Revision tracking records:
• • • •
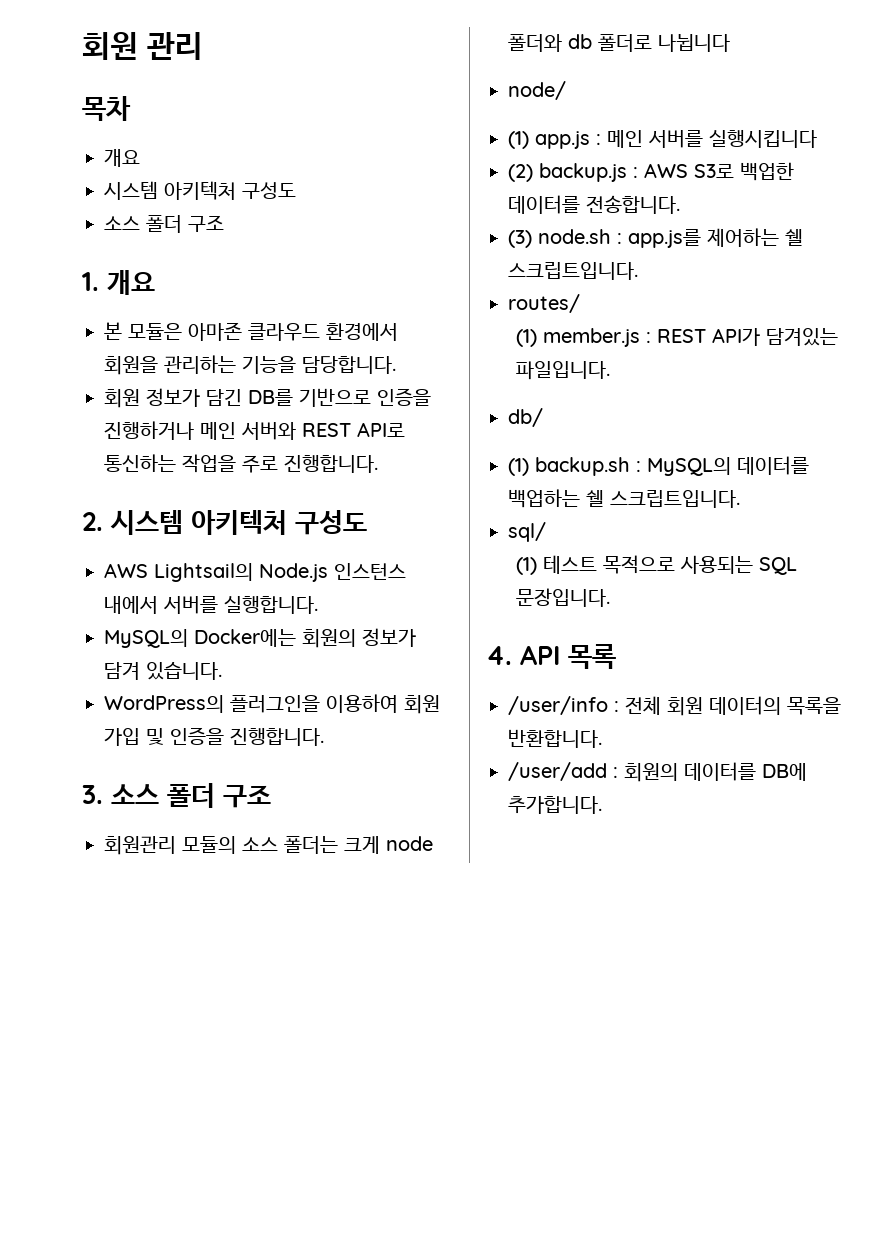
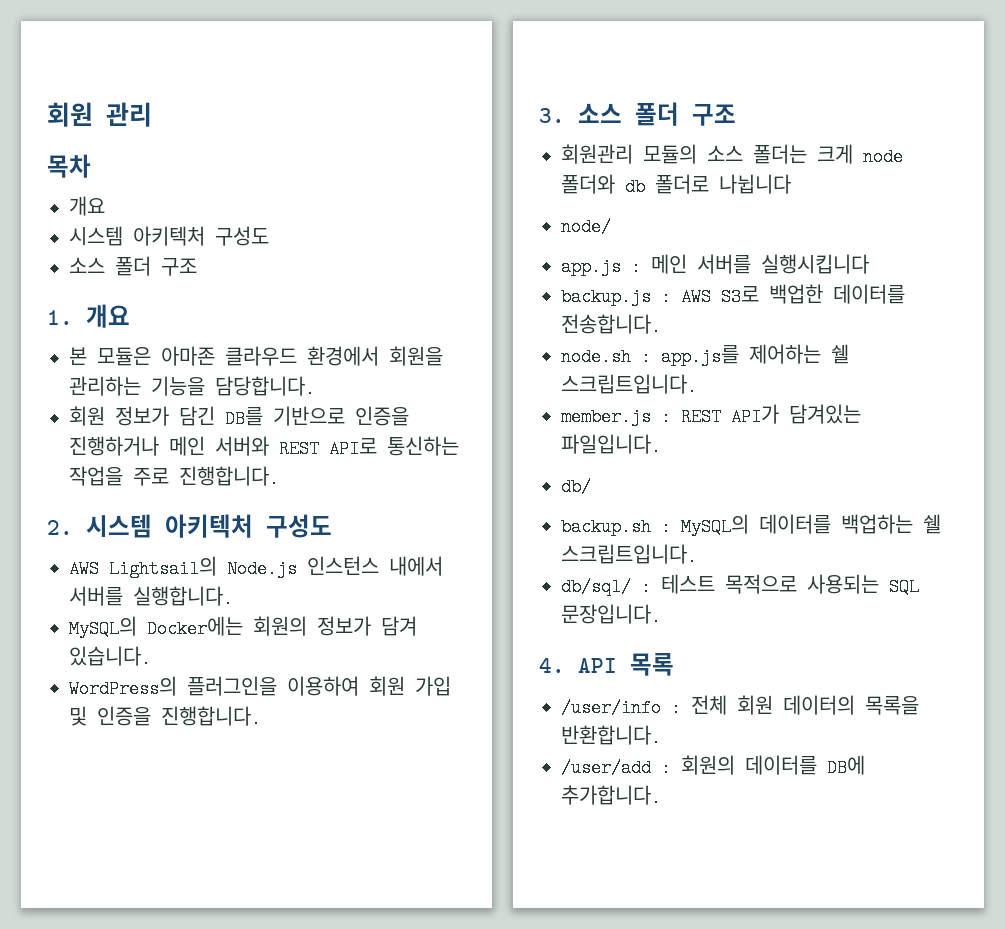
[508,131,529,149] (1) -> (611, 227) none
[508,164,533,182] (2) -> (869, 264) none
[508,230,532,248] (3) -> (661, 325) none
[508,294,580,313] [516,329,538,347] routes/ // (1) -> (697, 385) none
[508,458,529,476] (1) -> (591, 487) none
[508,522,546,542] [516,557,538,575] sql/ // (1) -> [561,578,651,596] db/sql/ :

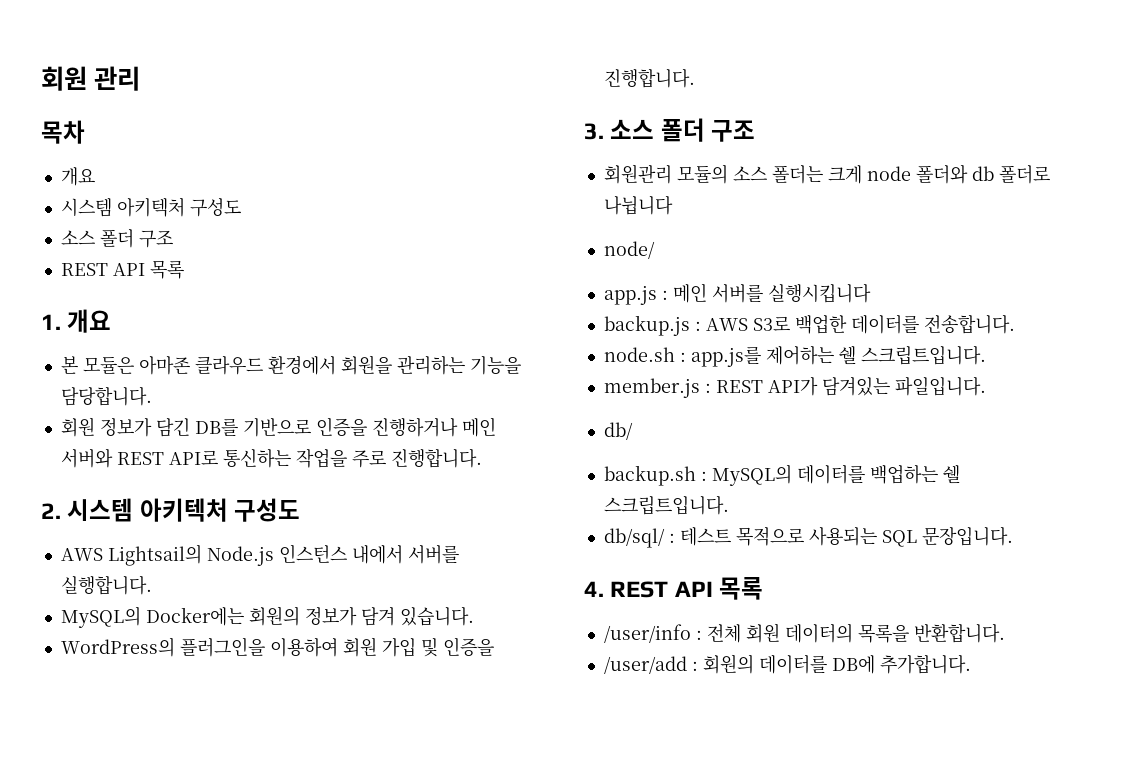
(197, 267) none -> [60,260,184,279] // REST API 목록
(565, 665) none -> [610,581,669,598] REST

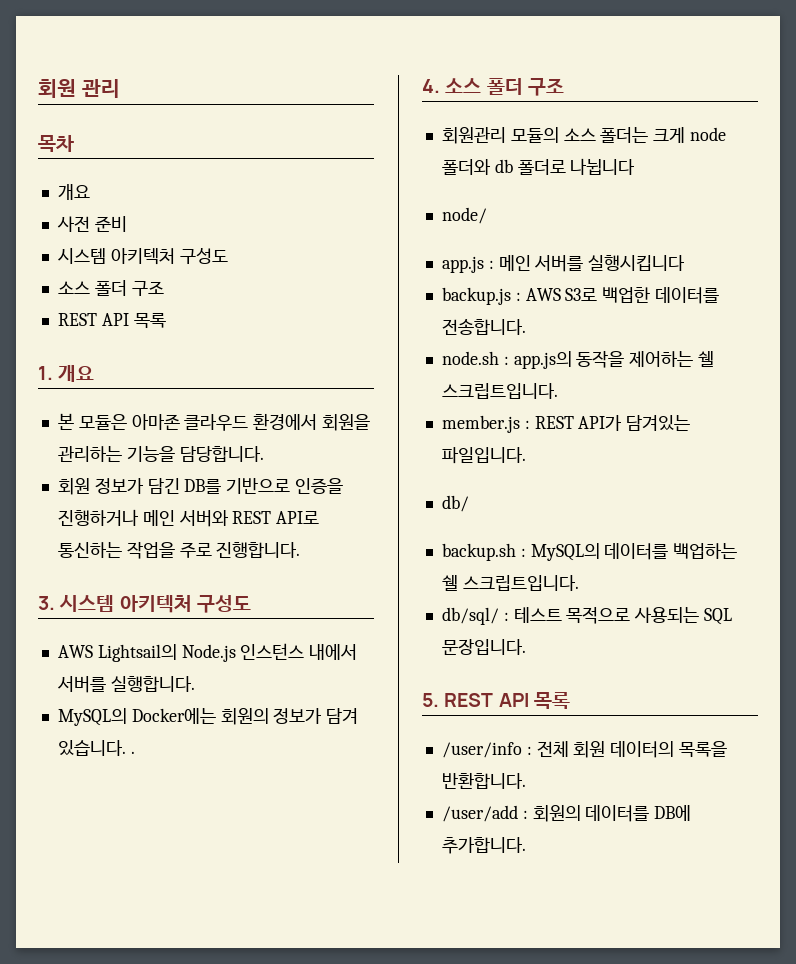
(95, 176) none -> [56,216,127,232] // 사전 준비
[41,503,61,519] 2. -> [38,596,55,610] 3.
[60,637,494,657] [603,68,695,88] [584,123,604,140] // WordPress의 플러그인을 이용하여 회원 가입 및 인증을 진행합니다. // 3. -> [130,751,135,754] [422,79,440,93] . // 4.
[690,346,761,367] app.js를 -> [513,350,625,369] app.js의 동작을
[584,581,604,597] 4. -> [422,693,439,707] 5.

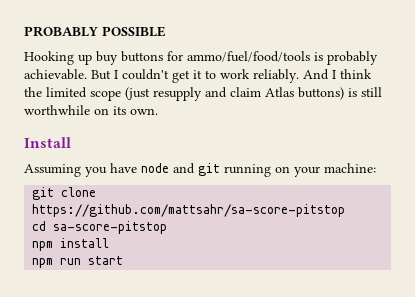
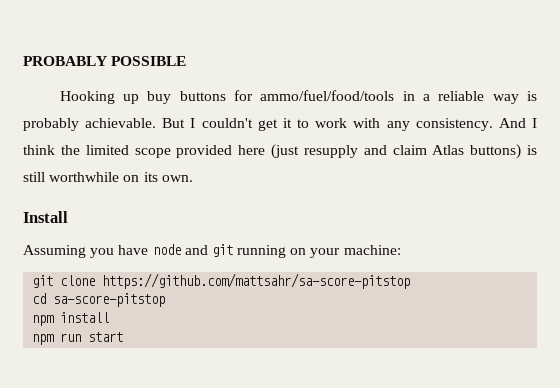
(310, 56) none -> [402,91,519,104] in a reliable way
[253,69,299,83] reliably. -> [353,118,493,131] with any consistency.
(121, 95) none -> [176,145,266,158] provided here

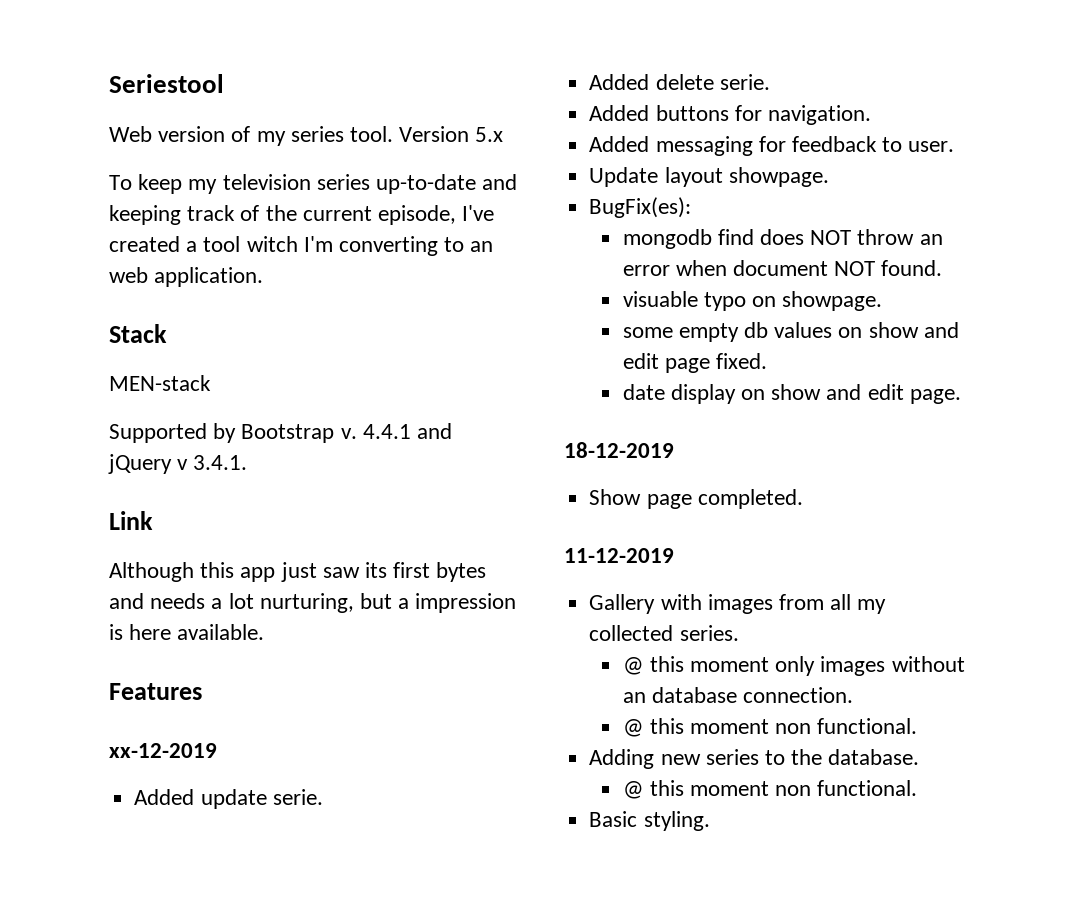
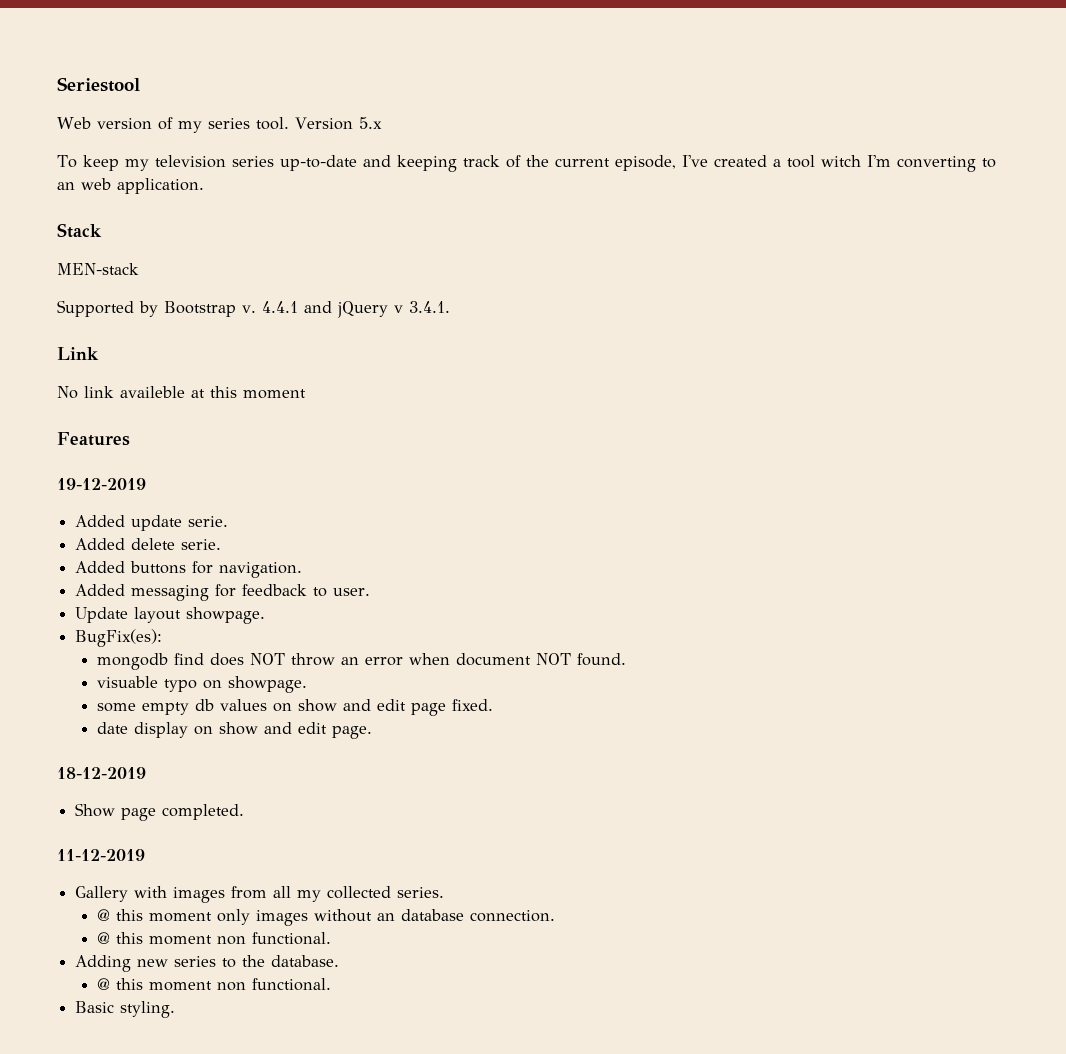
[109,562,487,582] [109,593,517,613] [109,624,265,640] Although this app just saw its first bytes and needs a lot nurturing, but a impression is here available. -> [57,386,306,399] No link availeble at this moment
[109,743,217,758] xx-12-2019 -> [57,478,146,490] 19-12-2019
• • • •
## What you should do
Pictures are to be left out; repeat all the remaining data exactly.

## Solution
[508,131,529,149] (1) -> (611, 227) none
[508,164,533,182] (2) -> (869, 264) none
[508,230,532,248] (3) -> (661, 325) none
[508,294,580,313] [516,329,538,347] routes/ // (1) -> (697, 385) none
[508,458,529,476] (1) -> (591, 487) none
[508,522,546,542] [516,557,538,575] sql/ // (1) -> [561,578,651,596] db/sql/ :

(197, 267) none -> [60,260,184,279] // REST API 목록
(565, 665) none -> [610,581,669,598] REST

(95, 176) none -> [56,216,127,232] // 사전 준비
[41,503,61,519] 2. -> [38,596,55,610] 3.
[60,637,494,657] [603,68,695,88] [584,123,604,140] // WordPress의 플러그인을 이용하여 회원 가입 및 인증을 진행합니다. // 3. -> [130,751,135,754] [422,79,440,93] . // 4.
[690,346,761,367] app.js를 -> [513,350,625,369] app.js의 동작을
[584,581,604,597] 4. -> [422,693,439,707] 5.

(310, 56) none -> [402,91,519,104] in a reliable way
[253,69,299,83] reliably. -> [353,118,493,131] with any consistency.
(121, 95) none -> [176,145,266,158] provided here

[109,562,487,582] [109,593,517,613] [109,624,265,640] Although this app just saw its first bytes and needs a lot nurturing, but a impression is here available. -> [57,386,306,399] No link availeble at this moment
[109,743,217,758] xx-12-2019 -> [57,478,146,490] 19-12-2019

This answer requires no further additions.